• [Assignment]: Below are lines of records; copy exactly those from the one containing "html: none ->" through the one containing "font-size: 10px ->", leaving the pictures behind.

• [Task inputs]:
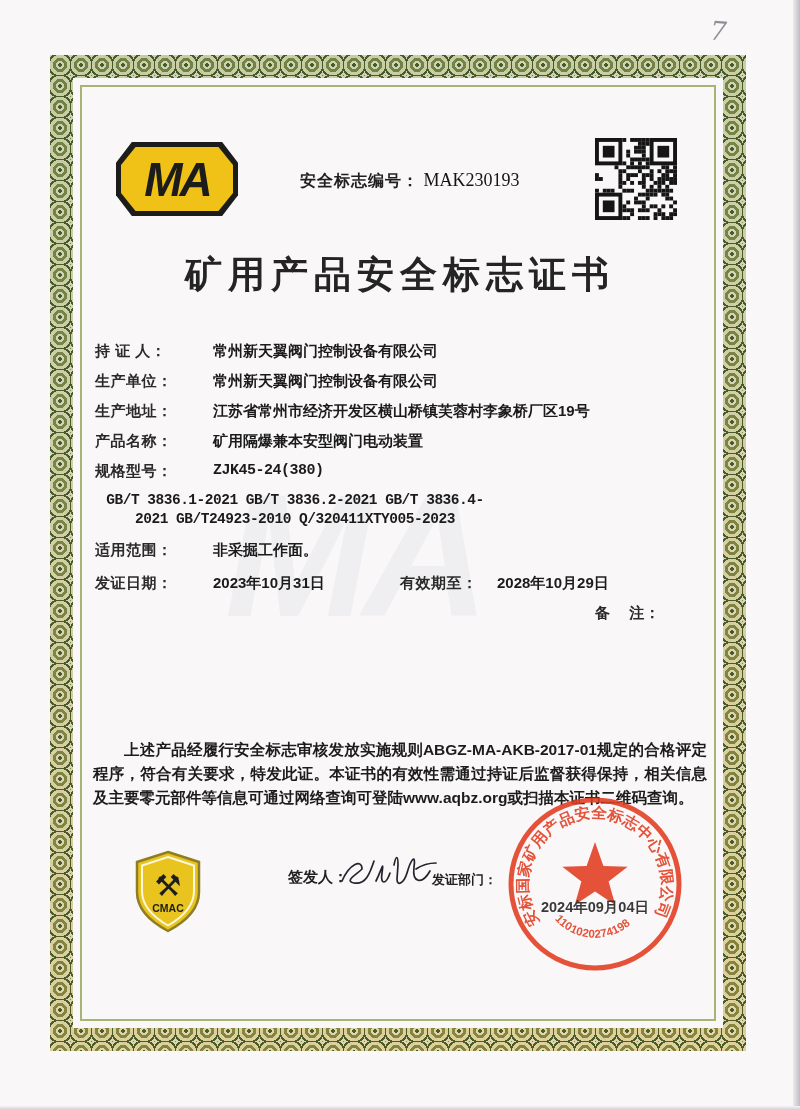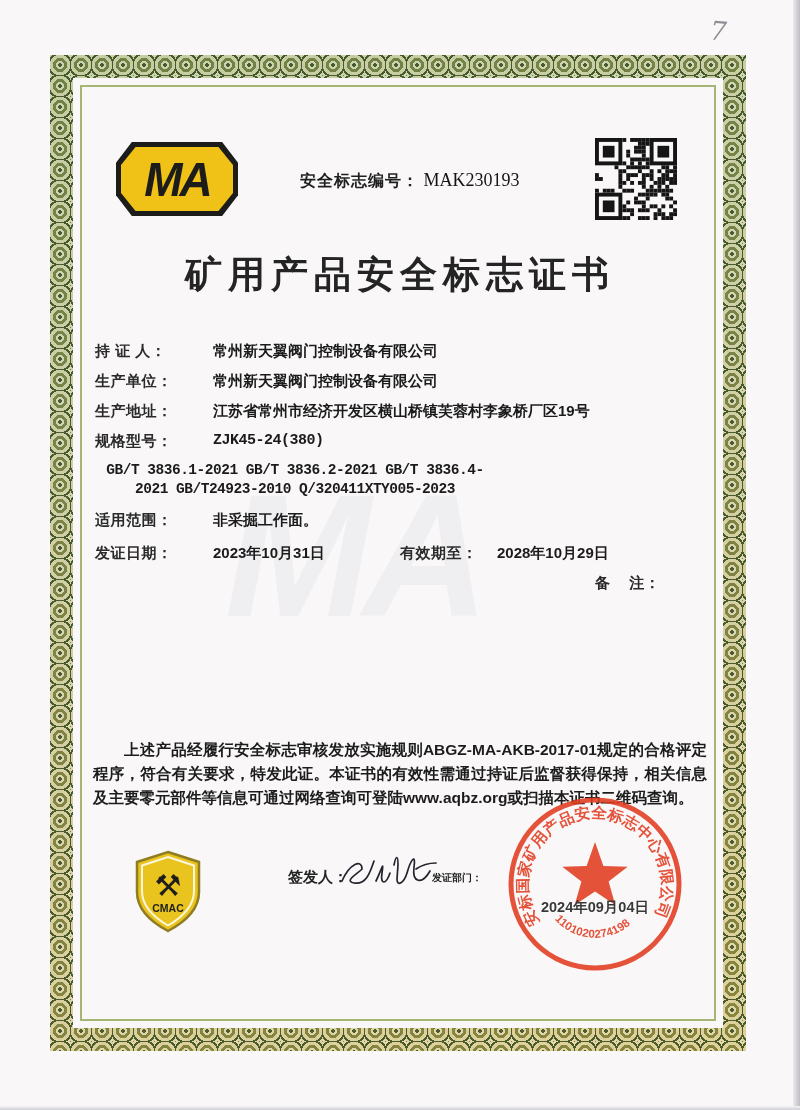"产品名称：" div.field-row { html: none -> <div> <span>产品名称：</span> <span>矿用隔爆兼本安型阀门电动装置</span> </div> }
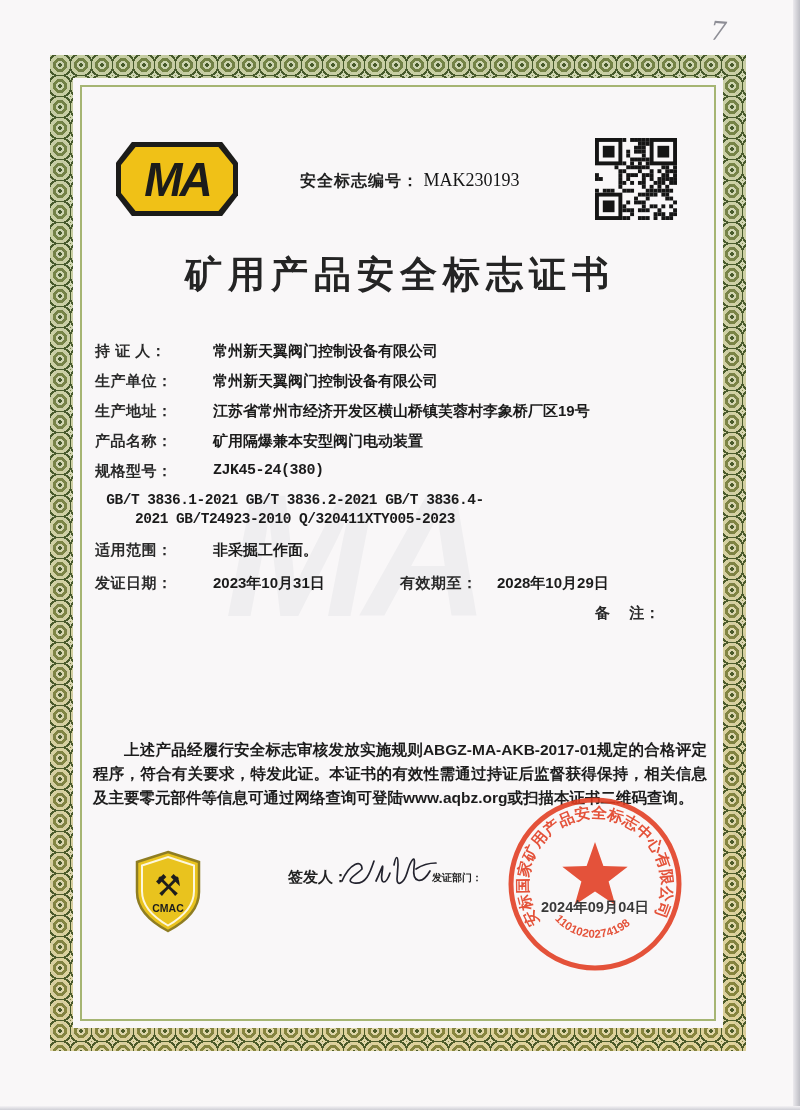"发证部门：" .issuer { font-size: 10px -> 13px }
==
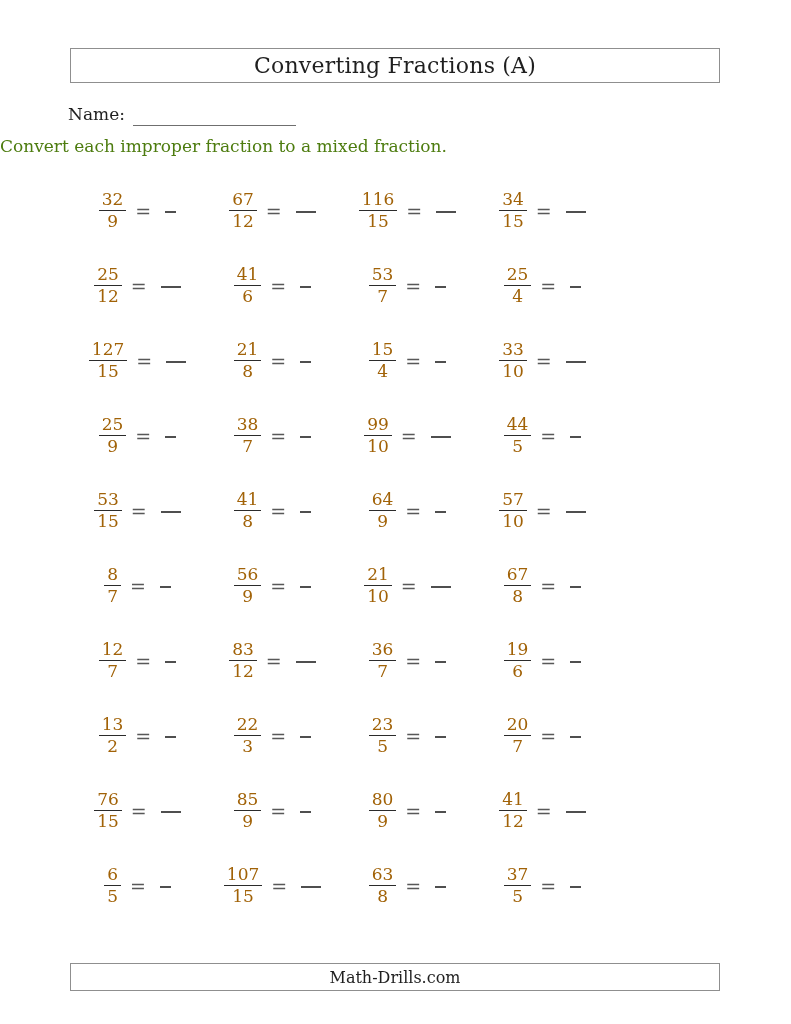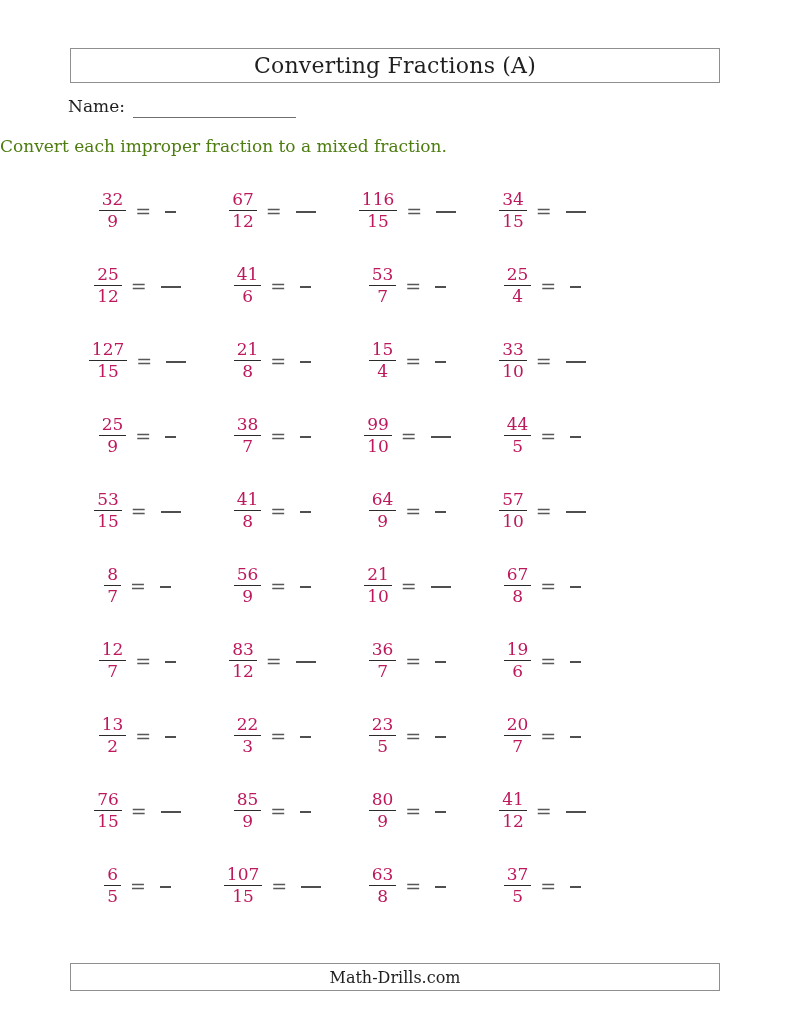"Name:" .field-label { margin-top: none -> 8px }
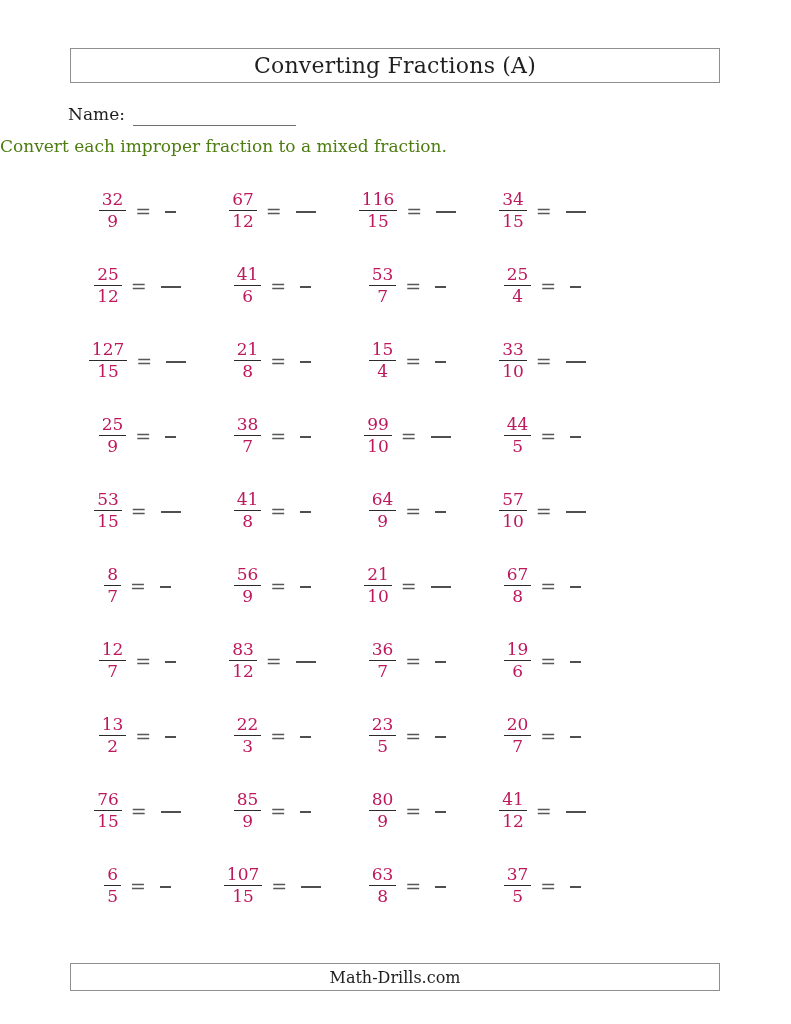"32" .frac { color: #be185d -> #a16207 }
* * *
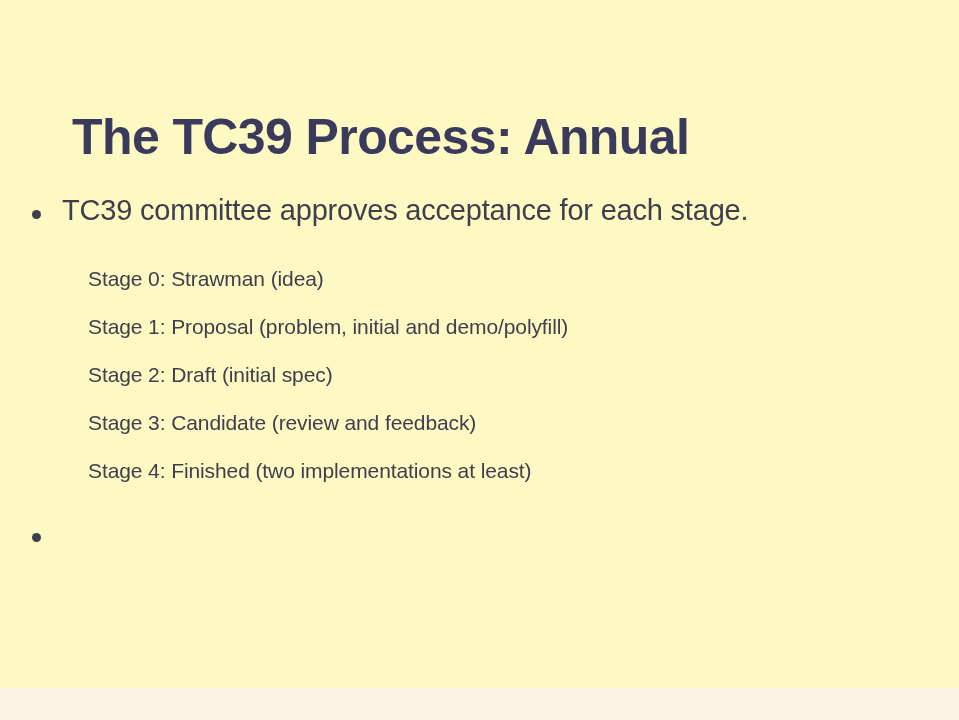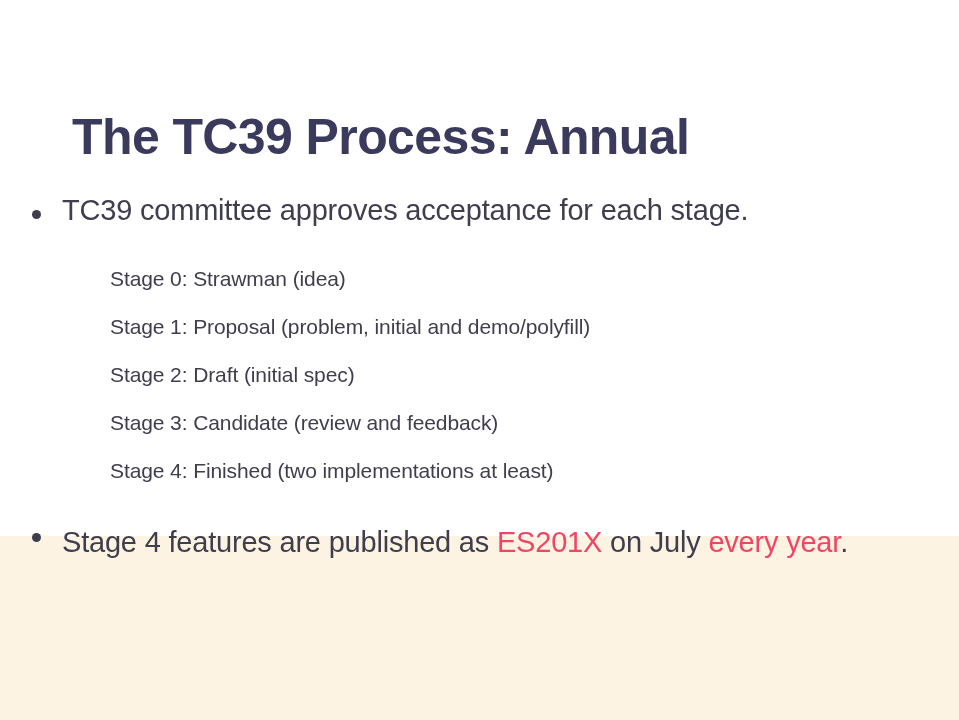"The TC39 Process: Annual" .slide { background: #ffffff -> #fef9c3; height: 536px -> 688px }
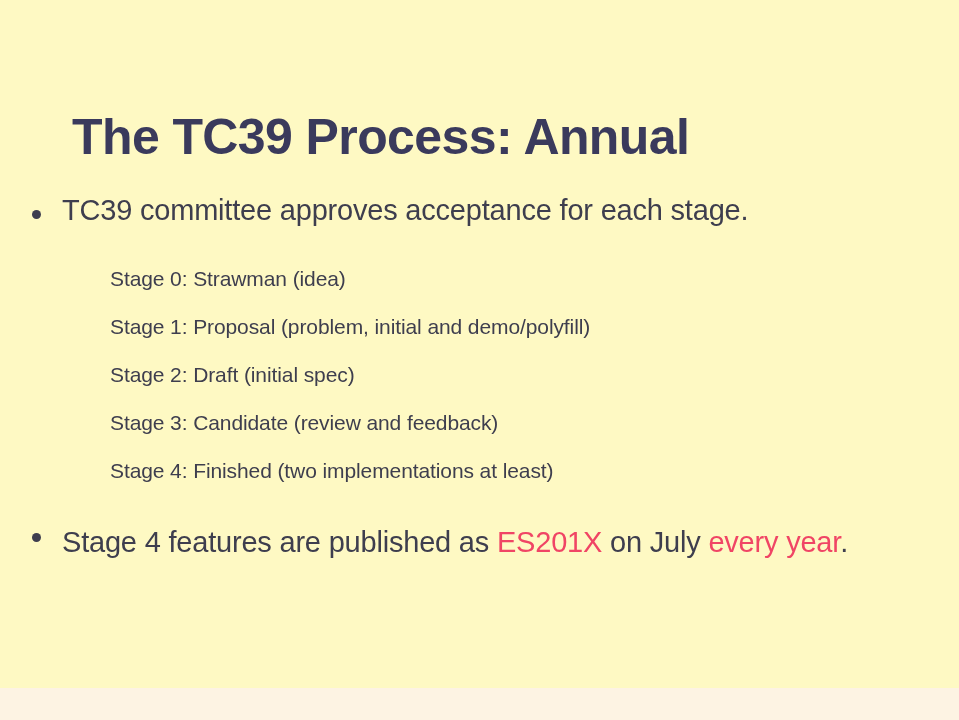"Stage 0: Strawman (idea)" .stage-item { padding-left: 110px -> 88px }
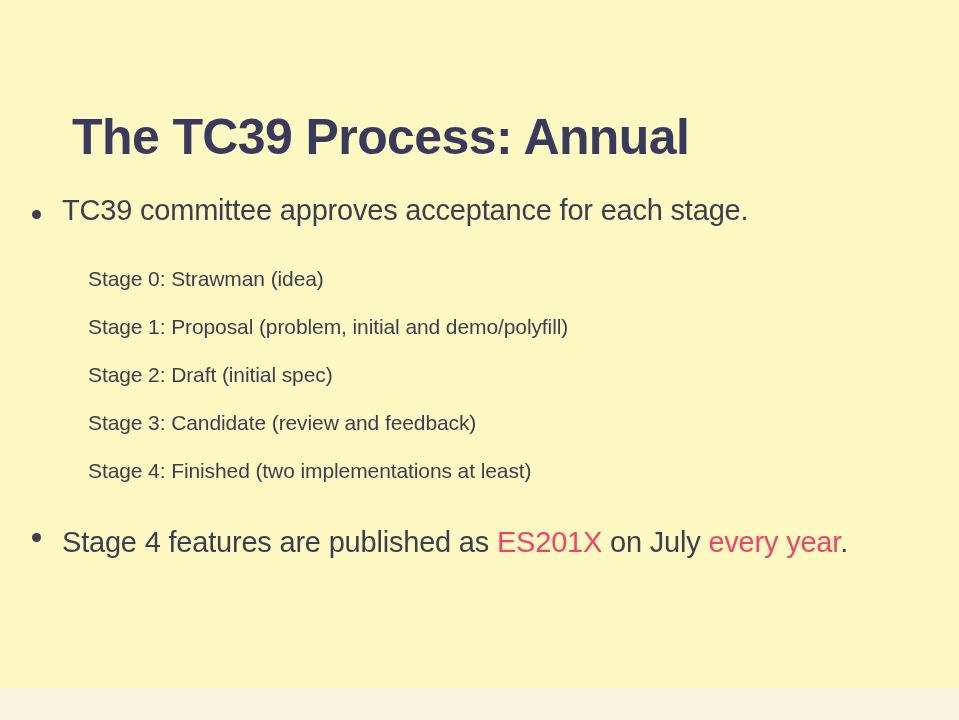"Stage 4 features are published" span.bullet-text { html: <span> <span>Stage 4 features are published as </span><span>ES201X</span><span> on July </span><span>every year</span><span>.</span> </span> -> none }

• [Response]:
"产品名称：" div.field-row { html: none -> <div> <span>产品名称：</span> <span>矿用隔爆兼本安型阀门电动装置</span> </div> }
"发证部门：" .issuer { font-size: 10px -> 13px }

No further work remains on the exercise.